The lines to transcribe run from the top of the material below to the line with "storage and time conflict can be solved also.", inclusive. Leave the pictures behind.

Data section
######

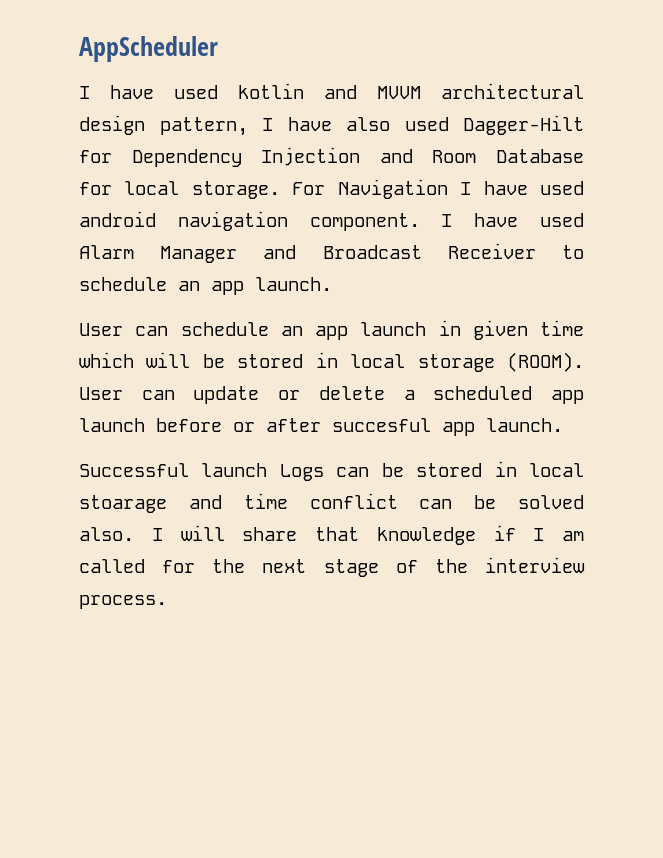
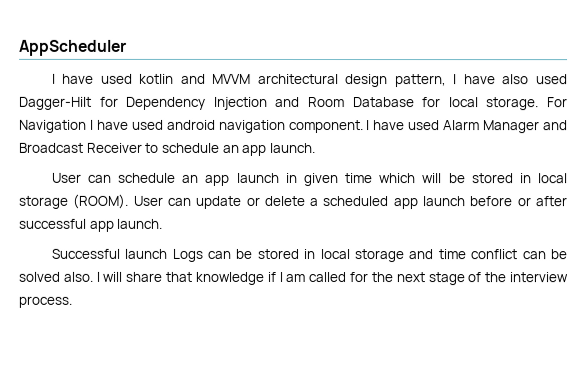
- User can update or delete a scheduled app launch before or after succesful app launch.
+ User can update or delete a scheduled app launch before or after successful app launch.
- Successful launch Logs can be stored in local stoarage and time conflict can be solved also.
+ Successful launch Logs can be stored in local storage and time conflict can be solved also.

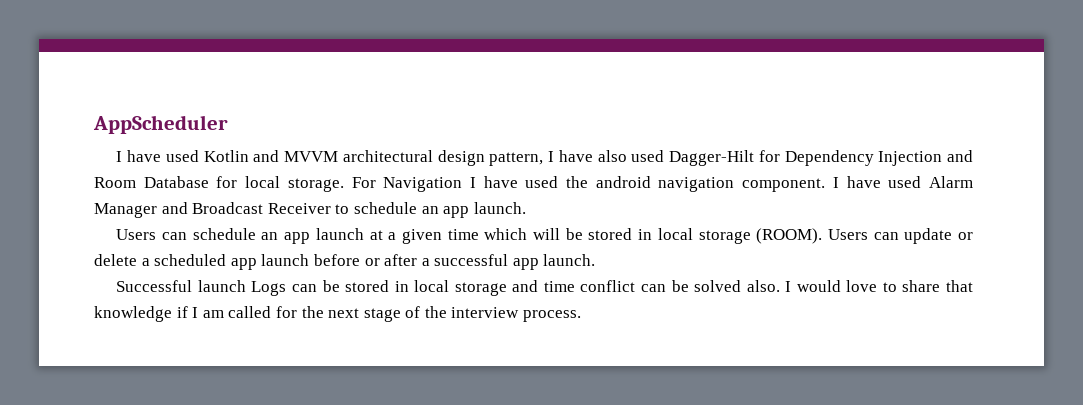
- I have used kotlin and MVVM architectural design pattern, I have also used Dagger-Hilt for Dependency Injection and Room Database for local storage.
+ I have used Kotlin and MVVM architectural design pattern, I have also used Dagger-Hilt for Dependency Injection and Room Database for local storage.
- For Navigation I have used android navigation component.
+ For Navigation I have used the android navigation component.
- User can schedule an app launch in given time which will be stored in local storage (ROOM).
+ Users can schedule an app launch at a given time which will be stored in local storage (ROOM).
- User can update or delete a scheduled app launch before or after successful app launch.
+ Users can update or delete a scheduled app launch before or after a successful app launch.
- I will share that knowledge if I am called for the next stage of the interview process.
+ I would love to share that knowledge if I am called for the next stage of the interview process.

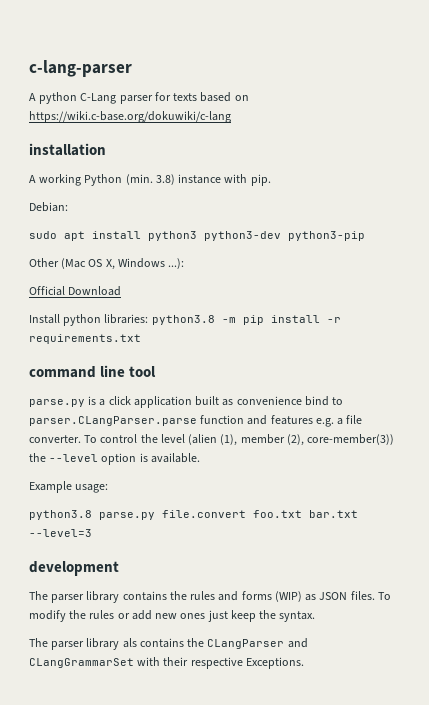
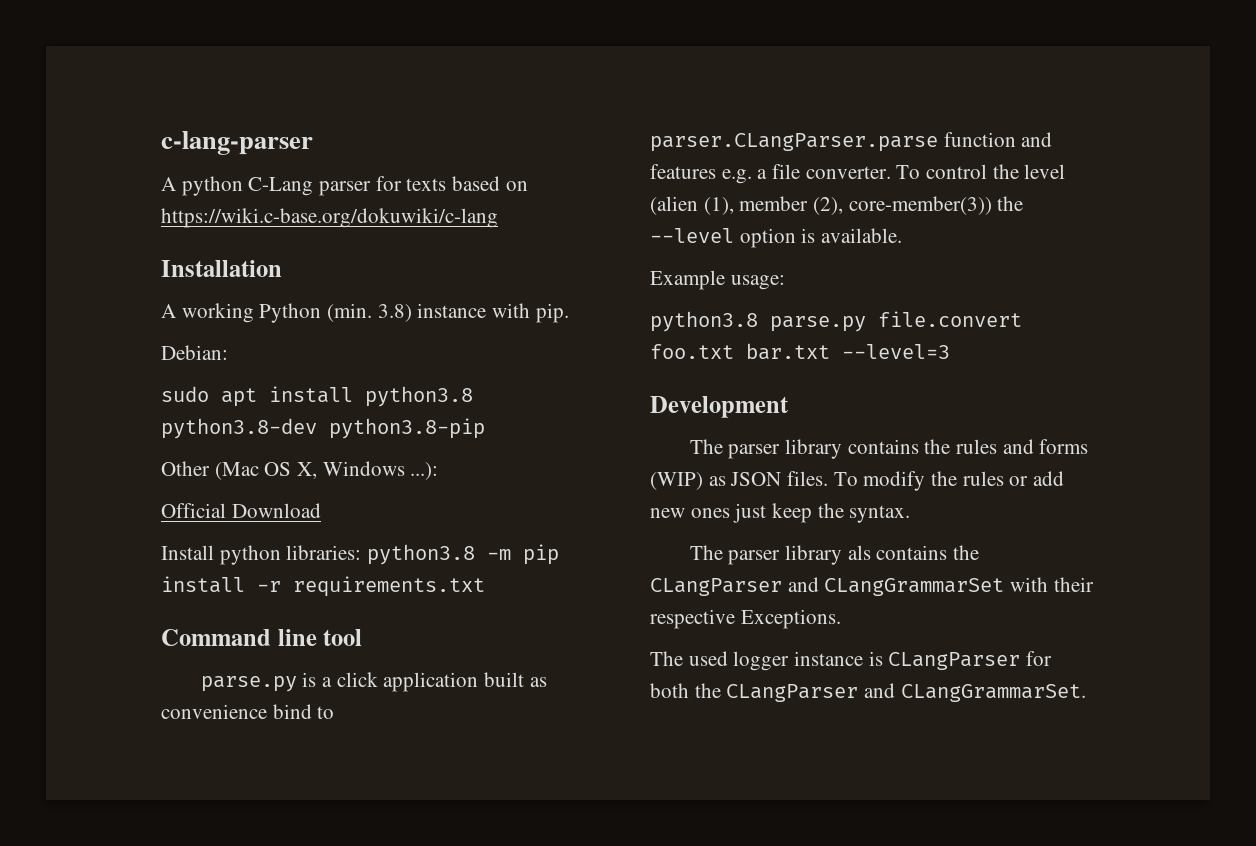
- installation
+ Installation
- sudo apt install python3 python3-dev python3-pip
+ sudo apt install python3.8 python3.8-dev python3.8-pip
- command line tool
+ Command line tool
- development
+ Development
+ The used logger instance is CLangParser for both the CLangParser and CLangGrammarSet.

######

Solved exercise
- User can update or delete a scheduled app launch before or after succesful app launch.
+ User can update or delete a scheduled app launch before or after successful app launch.
- Successful launch Logs can be stored in local stoarage and time conflict can be solved also.
+ Successful launch Logs can be stored in local storage and time conflict can be solved also.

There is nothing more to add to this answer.